**Work to be completed**
Reproduce the section of the listing that begins at the line containing "PyWhatsapp by shauryauppal." and finishes at the line containing "R6 | General purpose register". Include both end lines and nothing beyond them.

**Recorded information**
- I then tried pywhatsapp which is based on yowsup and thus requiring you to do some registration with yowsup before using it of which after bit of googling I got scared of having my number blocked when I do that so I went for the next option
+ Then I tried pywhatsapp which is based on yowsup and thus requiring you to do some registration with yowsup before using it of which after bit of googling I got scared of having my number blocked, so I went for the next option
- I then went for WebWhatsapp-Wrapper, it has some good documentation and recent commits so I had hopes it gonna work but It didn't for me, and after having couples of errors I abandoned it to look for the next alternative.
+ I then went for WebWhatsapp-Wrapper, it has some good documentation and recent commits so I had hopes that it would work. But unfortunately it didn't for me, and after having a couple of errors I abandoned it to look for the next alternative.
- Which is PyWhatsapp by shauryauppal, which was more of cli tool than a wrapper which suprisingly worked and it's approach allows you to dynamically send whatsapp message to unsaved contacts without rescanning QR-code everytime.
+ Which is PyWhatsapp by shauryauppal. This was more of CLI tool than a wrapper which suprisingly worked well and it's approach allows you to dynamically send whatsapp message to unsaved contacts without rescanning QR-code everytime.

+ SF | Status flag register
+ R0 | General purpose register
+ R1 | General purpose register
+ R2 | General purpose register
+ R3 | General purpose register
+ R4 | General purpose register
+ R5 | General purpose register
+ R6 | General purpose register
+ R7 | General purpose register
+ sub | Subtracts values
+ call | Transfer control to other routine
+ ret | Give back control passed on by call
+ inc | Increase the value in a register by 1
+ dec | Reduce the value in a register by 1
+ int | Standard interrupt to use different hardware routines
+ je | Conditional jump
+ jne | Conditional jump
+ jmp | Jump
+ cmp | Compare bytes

**Response box**
+ Which is PyWhatsapp by shauryauppal. This was more of CLI tool than a wrapper which suprisingly worked well and it's approach allows you to dynamically send whatsapp message to unsaved contacts without rescanning QR-code everytime.

+ SF | Status flag register
+ R0 | General purpose register
+ R1 | General purpose register
+ R2 | General purpose register
+ R3 | General purpose register
+ R4 | General purpose register
+ R5 | General purpose register
+ R6 | General purpose register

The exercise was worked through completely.